*** Opening of Records for this exercise ***
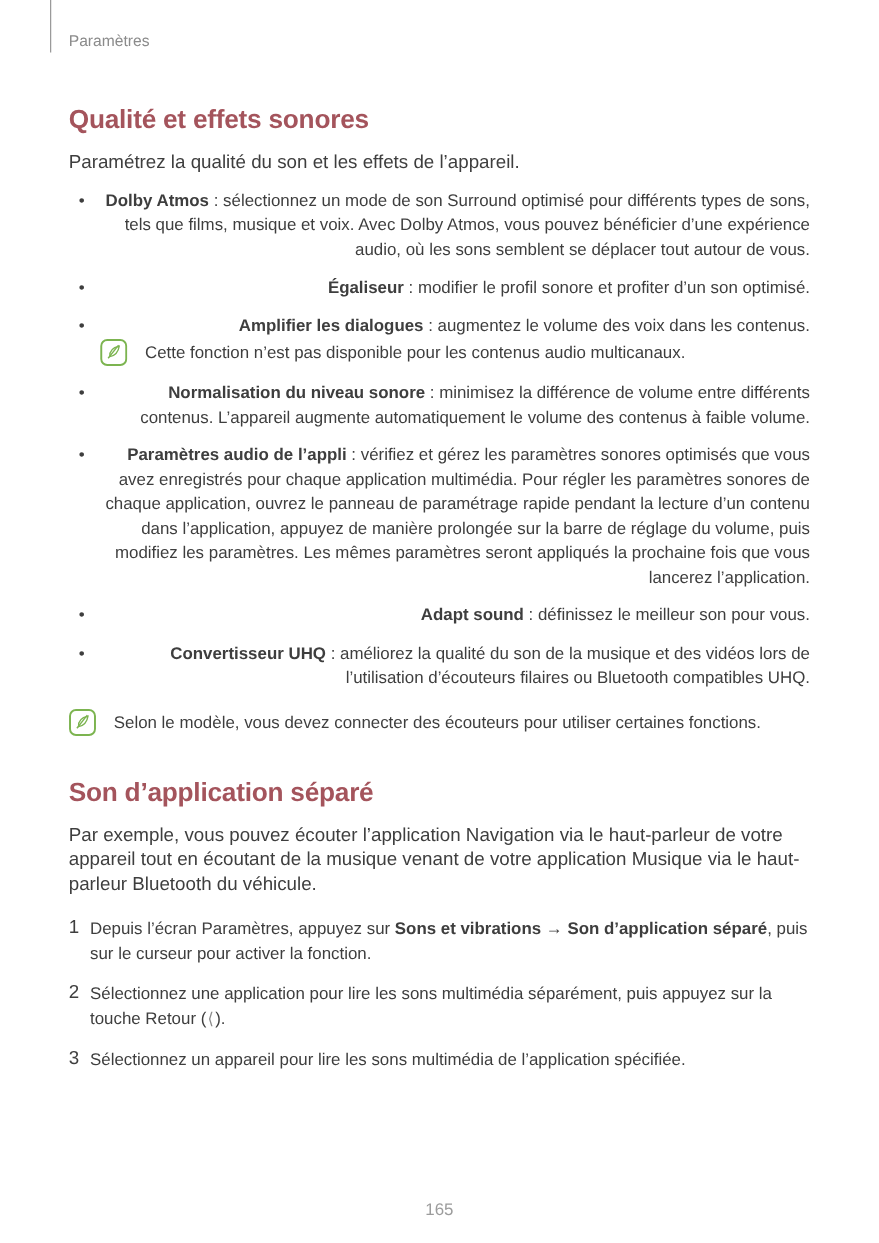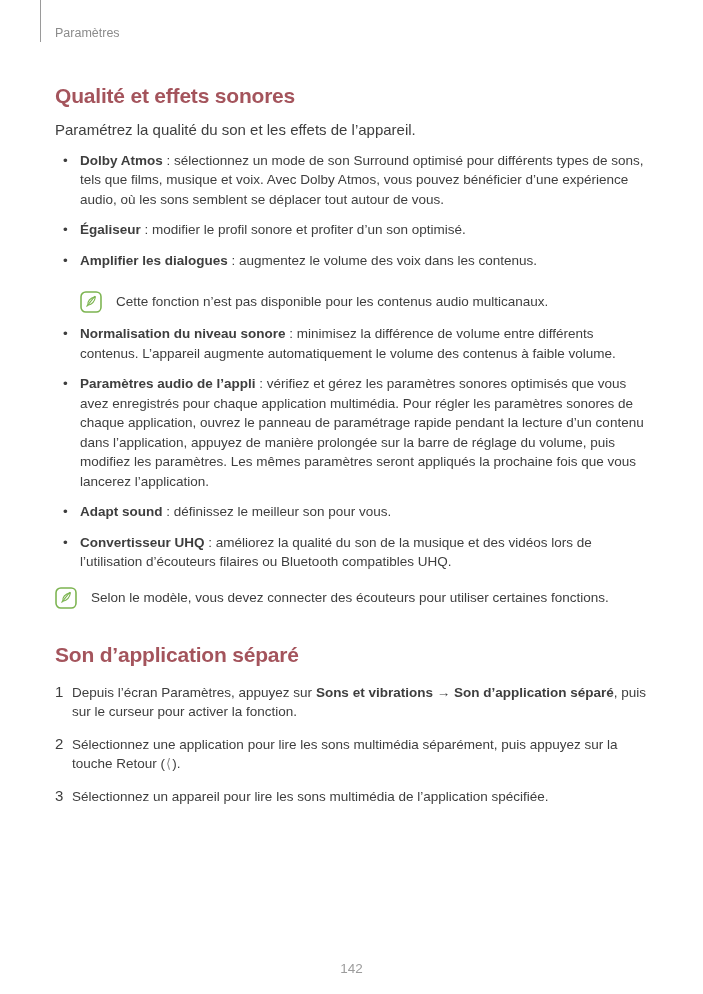--- a/index.html
+++ b/index.html
@@ -49,33 +49,34 @@
   ul.bullets {
     list-style: none;
     margin-top: 4px;
   }
   ul.bullets > li {
     position: relative;
     padding-left: 25px;
     margin-top: 11px;
     font-size: 13.5px;
     line-height: 19.5px;
+    text-align: right;
   }
   ul.bullets > li::before {
     content: "\2022";
     position: absolute;
     left: 8px; top: 0;
     font-size: 13.5px;
     color: #3e3e3e;
   }
   .note {
     display: flex;
     align-items: center;
     gap: 14px;
-    margin-top: 21px;
+    margin-top: 1px;
   }
   .note-outer {
     margin-top: 15px;
   }
   .note-icon { flex: 0 0 auto; width: 22px; height: 22px; }
   .note-icon svg { display: block; width: 22px; height: 22px; }
   .note-text { font-size: 13.5px; line-height: 19.5px; }
   ol.steps {
     list-style: none;
     margin-top: 16px;
@@ -170,20 +171,21 @@
             <path d="M7.1 17 L16.2 5.6" fill="none" stroke="#7cb450" stroke-width="1.2"></path>
             <path d="M8.6 15.6 C8.1 11 11.2 7.6 16.8 6.4 C15.9 12 13.2 14.7 8.6 15.6 Z" fill="none" stroke="#7cb450" stroke-width="1.2"></path>
           </svg>
         </span>
         <span class="note-text">Selon le modèle, vous devez connecter des écouteurs pour utiliser certaines fonctions.</span>
       </div>
     </section>
 
     <section class="section-2">
       <h1>Son d’application séparé</h1>
+      <p class="body-text">Par exemple, vous pouvez écouter l’application Navigation via le haut-parleur de votre appareil tout en écoutant de la musique venant de votre application Musique via le haut-parleur Bluetooth du véhicule.</p>
 
       <ol class="steps">
 
           <li>
             <span class="step-num">1</span>
             <span class="step-text"><span>Depuis l’écran Paramètres, appuyez sur </span><span class="b">Sons et vibrations</span><span class="b"> → </span><span class="b">Son d’application séparé</span><span>, puis sur le curseur pour activer la fonction.</span></span>
           </li>
 
           <li>
             <span class="step-num">2</span>
@@ -193,16 +195,16 @@
           <li>
             <span class="step-num">3</span>
             <span class="step-text"><span>Sélectionnez un appareil pour lire les sons multimédia de l’application spécifiée.</span></span>
           </li>
         </ol>
     </section>
 
   </main>
 
   <footer>
-    <span class="page-number">142</span>
+    <span class="page-number">165</span>
   </footer>
 
 </div>
 
 </body></html>

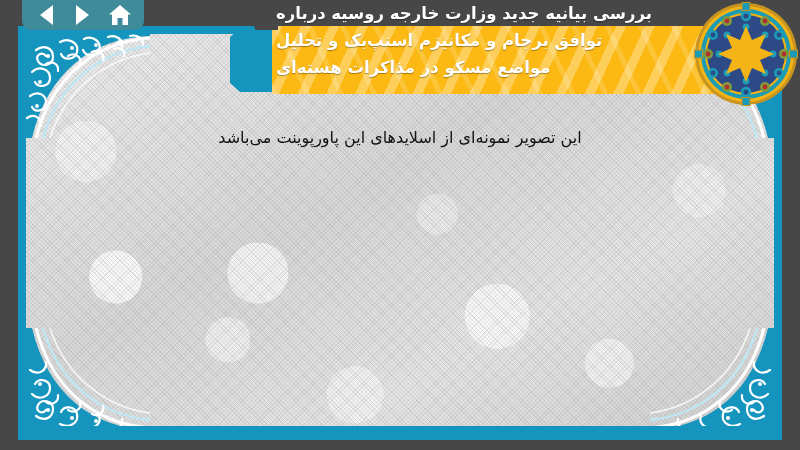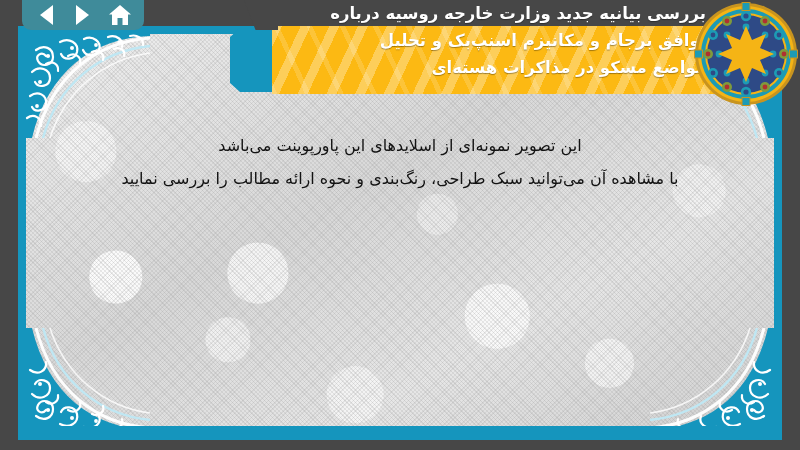--- a/index.html
+++ b/index.html
@@ -130,21 +130,21 @@
     background: #474747;
     z-index: 26;
     clip-path: polygon(0 0, 100% 0, 100% 100%, 34% 100%);
   }
 
   .header-title {
     position: absolute;
     left: 0; top: -26px; right: 64px;
     z-index: 30;
     direction: rtl;
-    text-align: right;
+    text-align: left;
     color: #ffffff;
     font-family: "DejaVu Sans", sans-serif;
     font-size: 16.5px;
     font-weight: bold;
     line-height: 1.64;
     padding-right: 10px;
     text-shadow: 0 1px 1px rgba(0,0,0,.35);
     pointer-events: none;
   }
   .header-title .line { white-space: nowrap; }
@@ -154,21 +154,21 @@
     position: absolute;
     right: 14px; top: -8px;
     width: 104px; height: 104px;
     z-index: 35;
   }
   .medallion svg { display: block; }
 
   
   .body-text {
     position: absolute;
-    left: 40px; right: 40px; top: 104px;
+    left: 40px; right: 40px; top: 96px;
     direction: rtl;
     text-align: center;
     z-index: 20;
     color: #121212;
     font-family: "DejaVu Sans", sans-serif;
     font-size: 16px;
     line-height: 2.05;
   }
   .body-text .line { white-space: nowrap; }
 
@@ -294,21 +294,20 @@
         <g fill="#ffffff">
           <circle cx="30" cy="30" r="2.1"></circle>
           <circle cx="54" cy="22" r="2"></circle>
           <circle cx="22" cy="56" r="2"></circle>
         </g>
       </svg>
     </div>
 
     <div class="body-text">
       <div class="line">این تصویر نمونه‌ای از اسلایدهای این پاورپوینت می‌باشد</div>
-      <div class="line">با مشاهده آن می‌توانید سبک طراحی، رنگ‌بندی و نحوه ارائه مطالب را بررسی نمایید</div>
     </div>
   </div>
 
   <div class="band-tab"></div>
   <div class="band-notch"></div>
 
   <div class="header-band">
     <div class="band-pattern"></div>
   </div>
*** Close of Records for this exercise ***
- Exercise
When the word "title" appears in a line of the listing, copy that line.

- Finished task
   .header-title {
   .header-title .line { white-space: nowrap; }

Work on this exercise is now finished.